When it comes to the variety of tea and the strength of the brew, that’s all down to personal taste, she says.

Today it is estimated that there are 1,500 different varieties of tea which are grown in some 36 countries.

“Every single tea has its own characteristics. Some people like a lighter brew like Darjeeling which is considered the champagne of teas.

“Assam has a very strong taste and Lapsang Souchong has a smokey taste which is dried over cedar wood.

“Some people come into the shop and will buy four or five different teas and make their own blend, others like a specific variety and will only buy that one,” explains June, who prefers Ceylon, green and chamomile varieties.

A wide range of loose leaf teas

One tea we are all familiar with and one many of us may drink to start the day is English breakfast. “Every tea producer has their unique blend for English breakfast tea. Ours is a mix of Assam and Ceylon.

“It’s a large leaf blend which takes longer to brew but really draws out the flavour,” says June.

In recent years there has been talk of coffee replacing tea as the nation’s favourite hot beverage.

But June says she believes tea is still as popular as it ever was and we’re developing a new found love of loose leaf varieties.

“I think they are completely different markets. In the shop we get people who just drink tea or just drink coffee, and a fair few who drink both. Some days we will sell all coffee and some days it will be all tea.

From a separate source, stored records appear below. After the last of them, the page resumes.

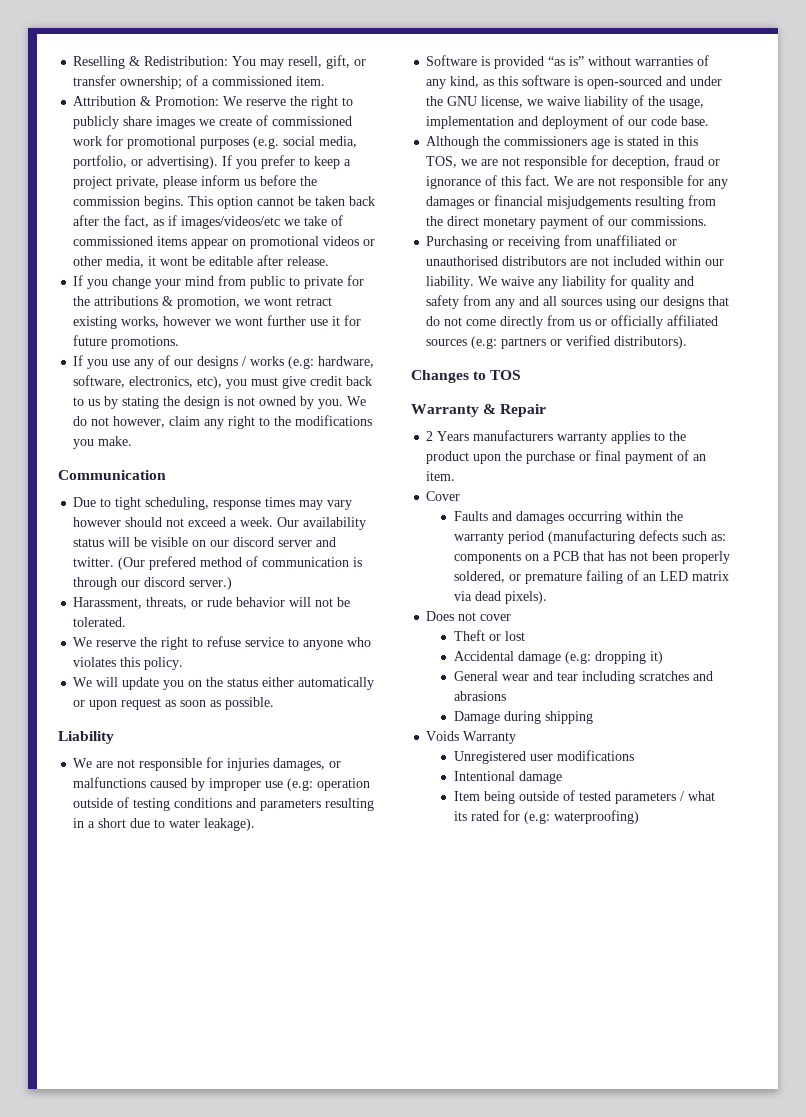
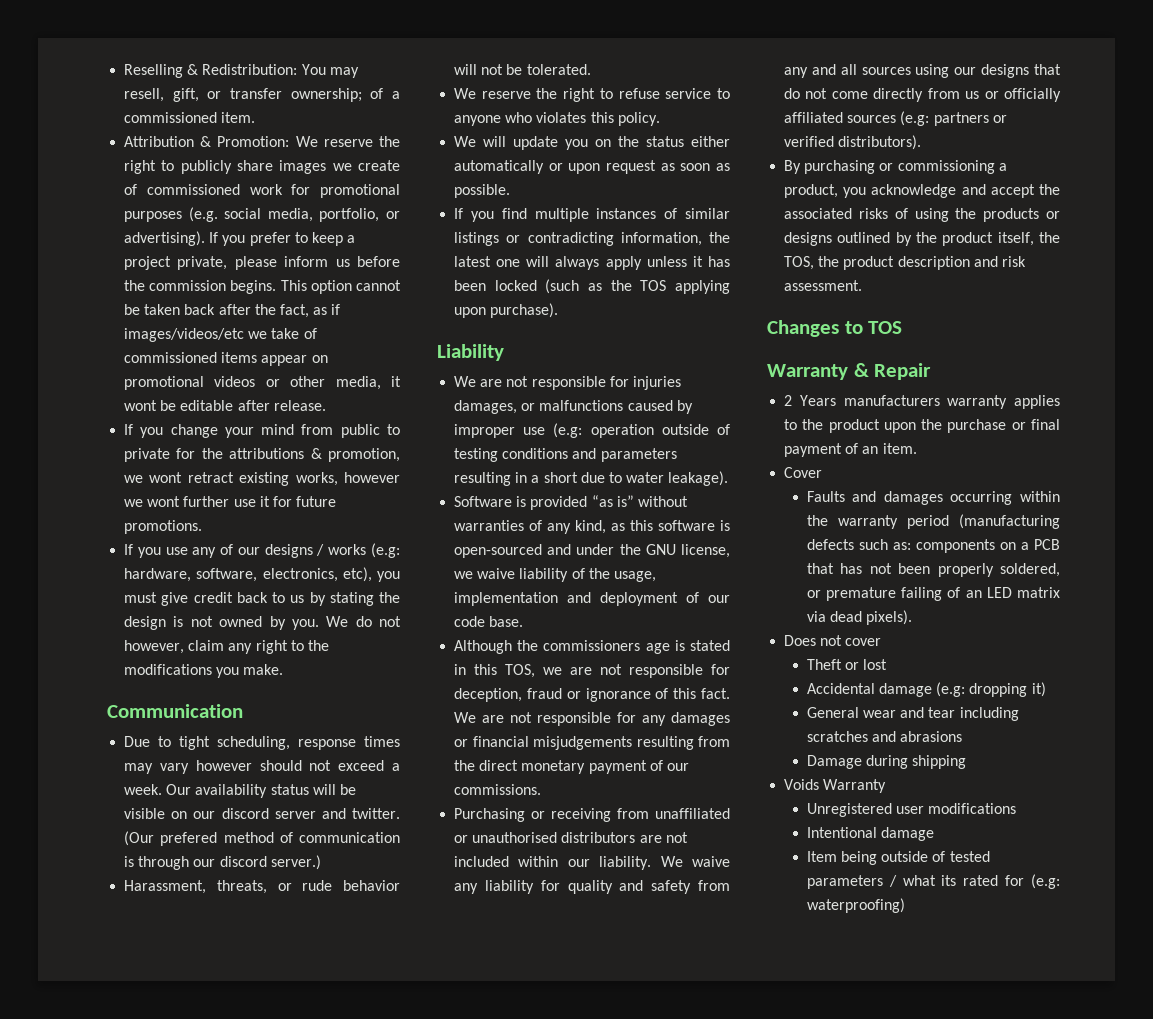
+ If you find multiple instances of similar listings or contradicting information, the latest one will always apply unless it has been locked (such as the TOS applying upon purchase).
+ By purchasing or commissioning a product, you acknowledge and accept the associated risks of using the products or designs outlined by the product itself, the TOS, the product description and risk assessment.

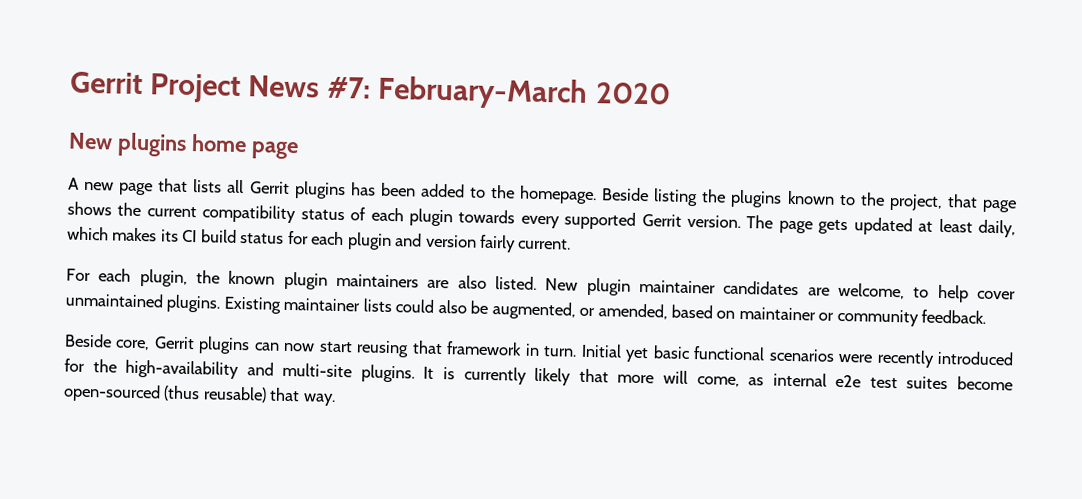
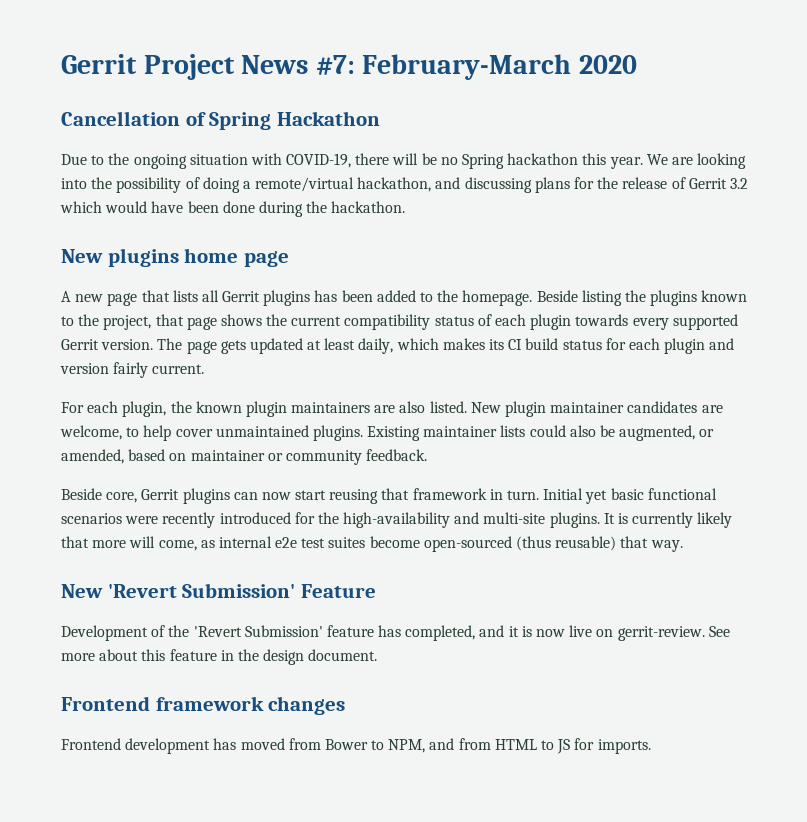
+ Cancellation of Spring Hackathon
+ Due to the ongoing situation with COVID-19, there will be no Spring hackathon this year. We are looking into the possibility of doing a remote/virtual hackathon, and discussing plans for the release of Gerrit 3.2 which would have been done during the hackathon.
+ New 'Revert Submission' Feature
+ Development of the 'Revert Submission' feature has completed, and it is now live on gerrit-review. See more about this feature in the design document.
+ Frontend framework changes
+ Frontend development has moved from Bower to NPM, and from HTML to JS for imports.

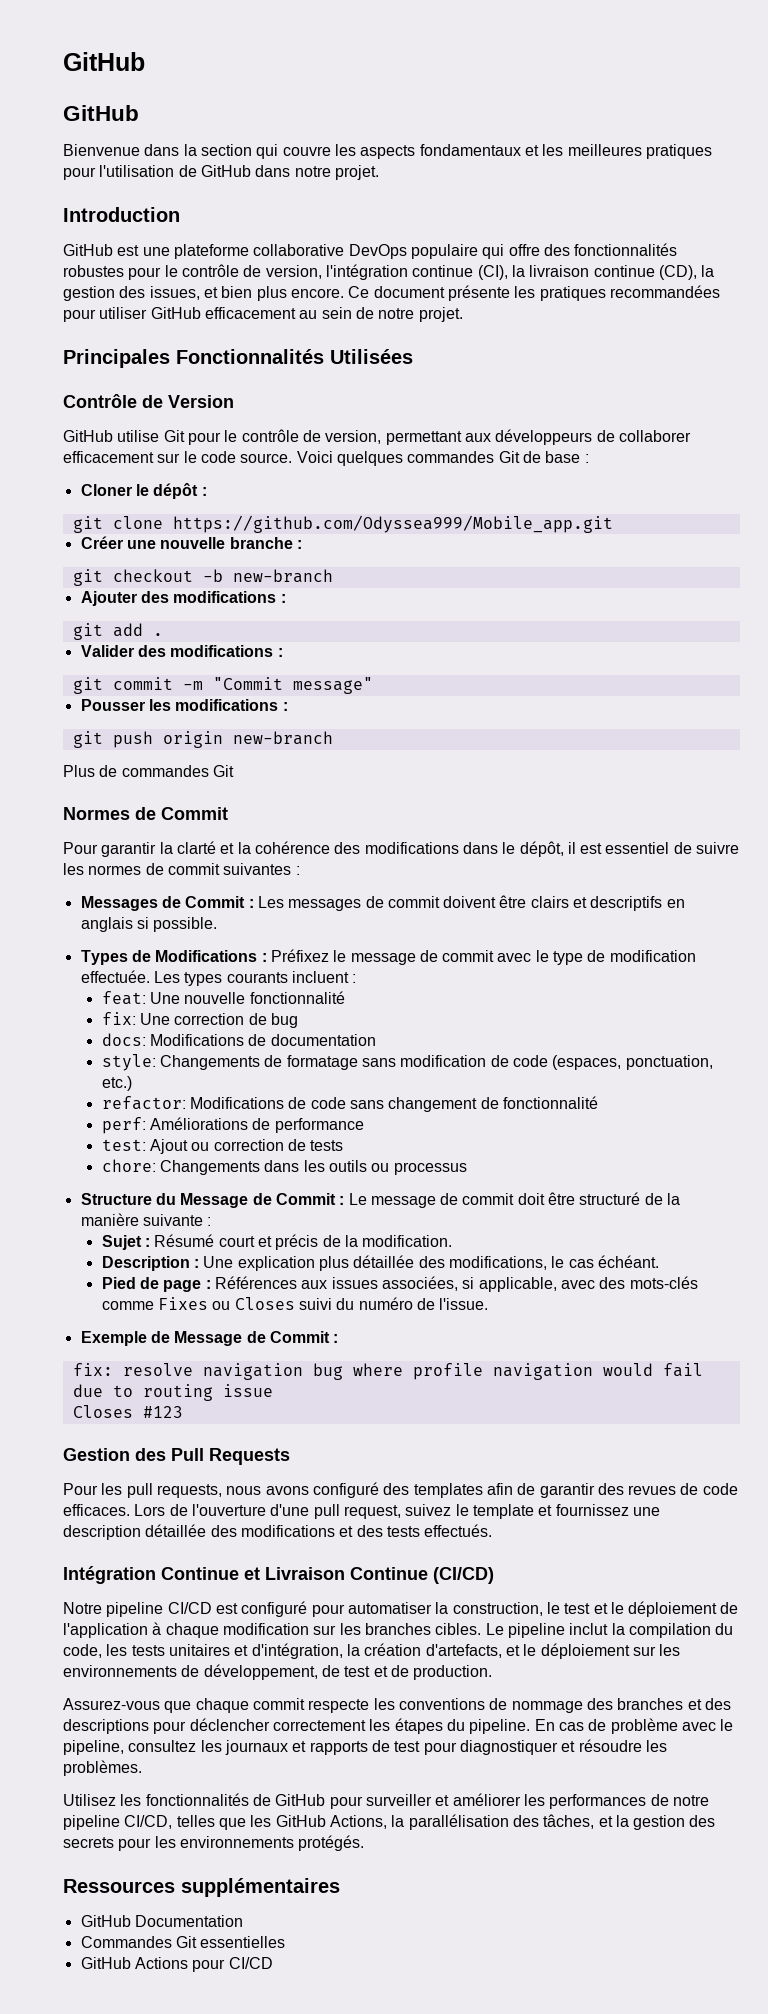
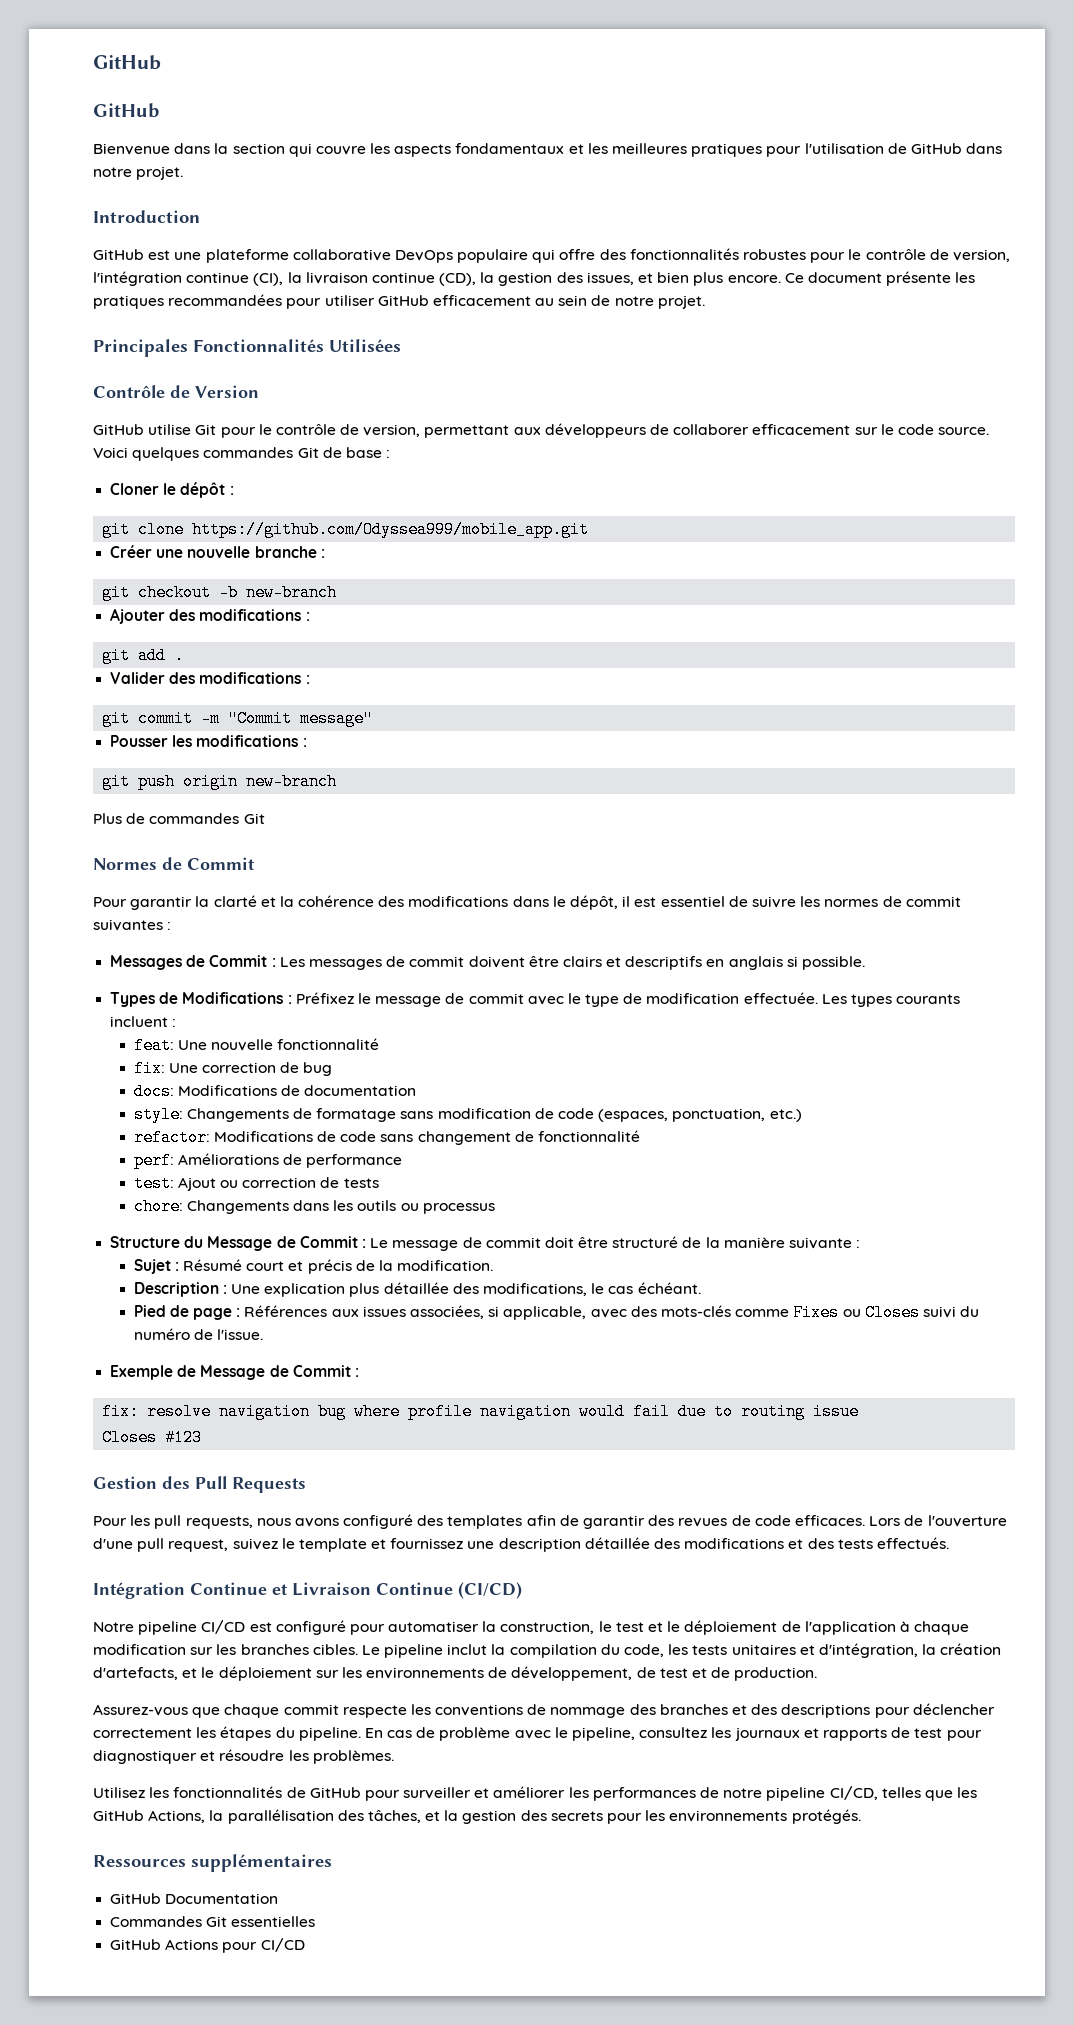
- git clone https://github.com/Odyssea999/Mobile_app.git
+ git clone https://github.com/Odyssea999/mobile_app.git

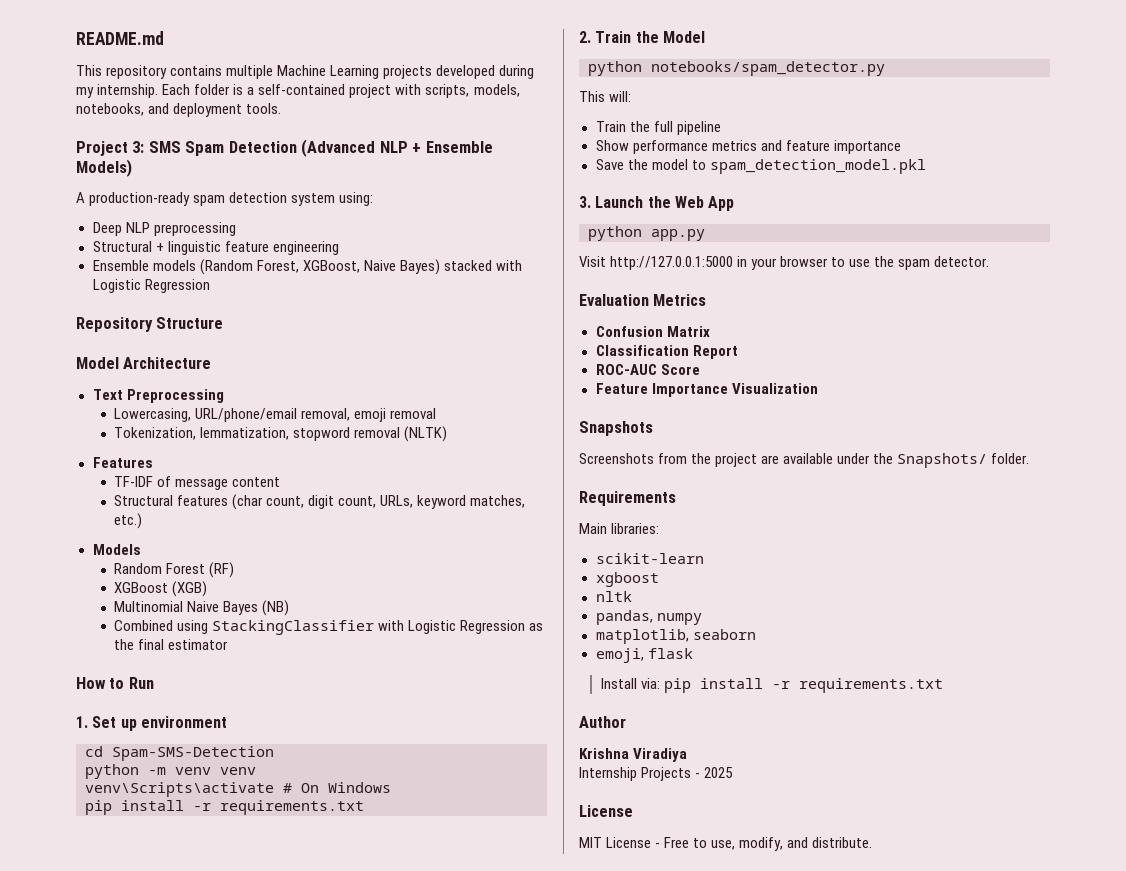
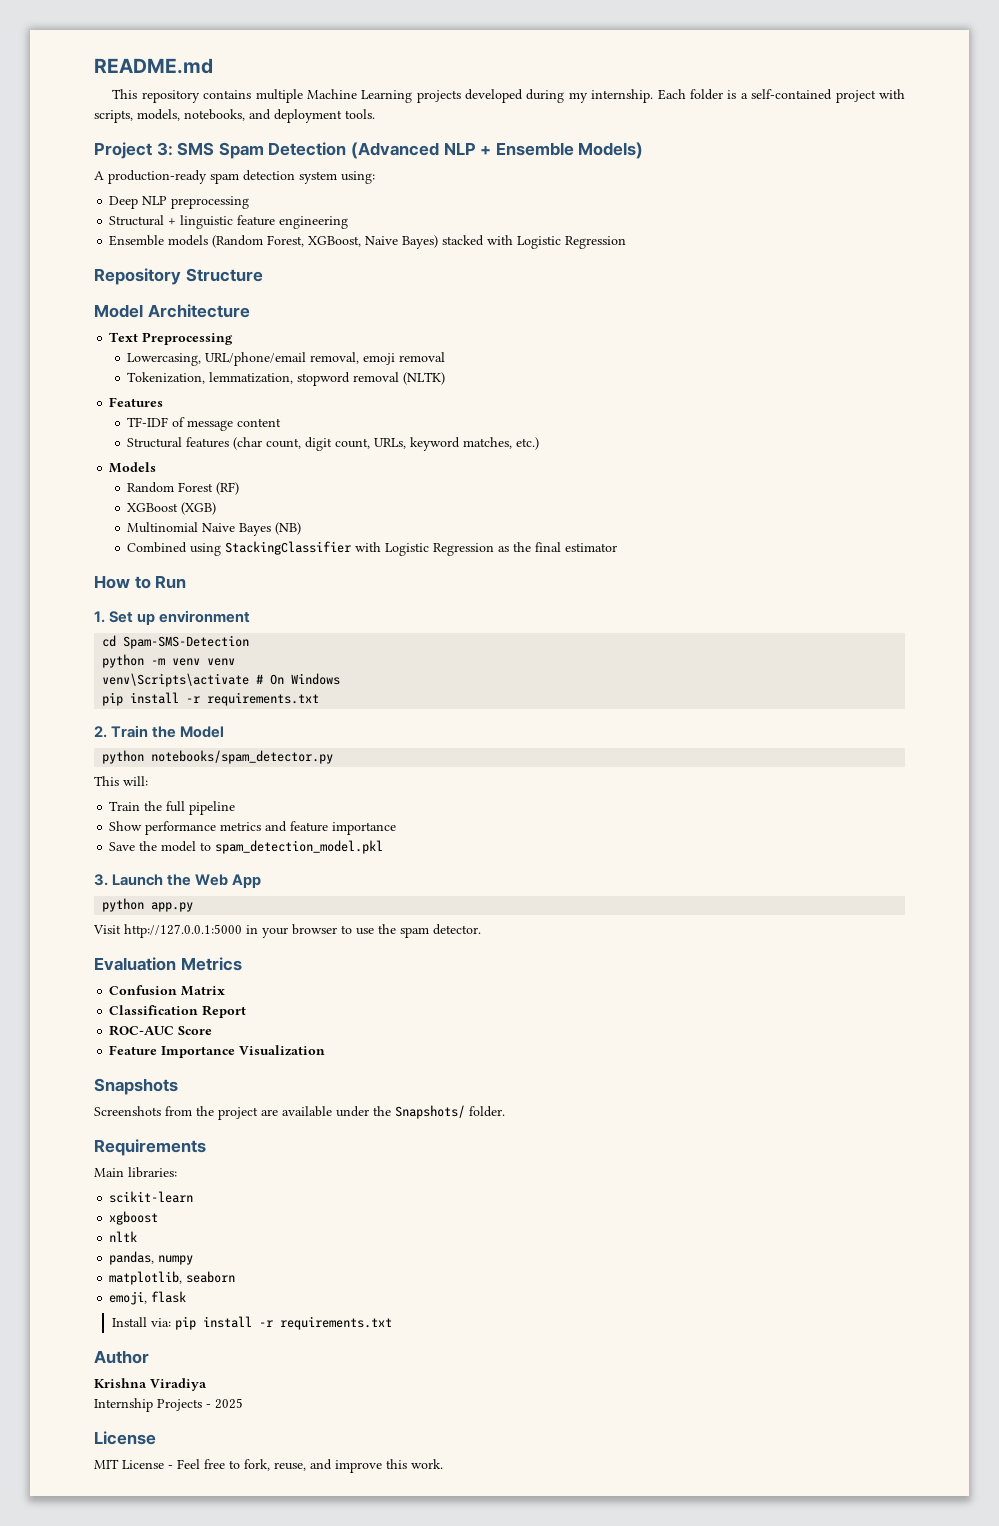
- MIT License - Free to use, modify, and distribute.
+ MIT License - Feel free to fork, reuse, and improve this work.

“There is a lot of interest in fancy coffees and everything that comes with it but there are also a lot of people who are looking for quality teas.

“Afternoon tea has really taken off recently. People will be served loose leaf tea in a china tea pot and they want to replicate that at home.

“People also like the tradition and ceremony that goes with it.

“We are going back to the way things used to be,” says June.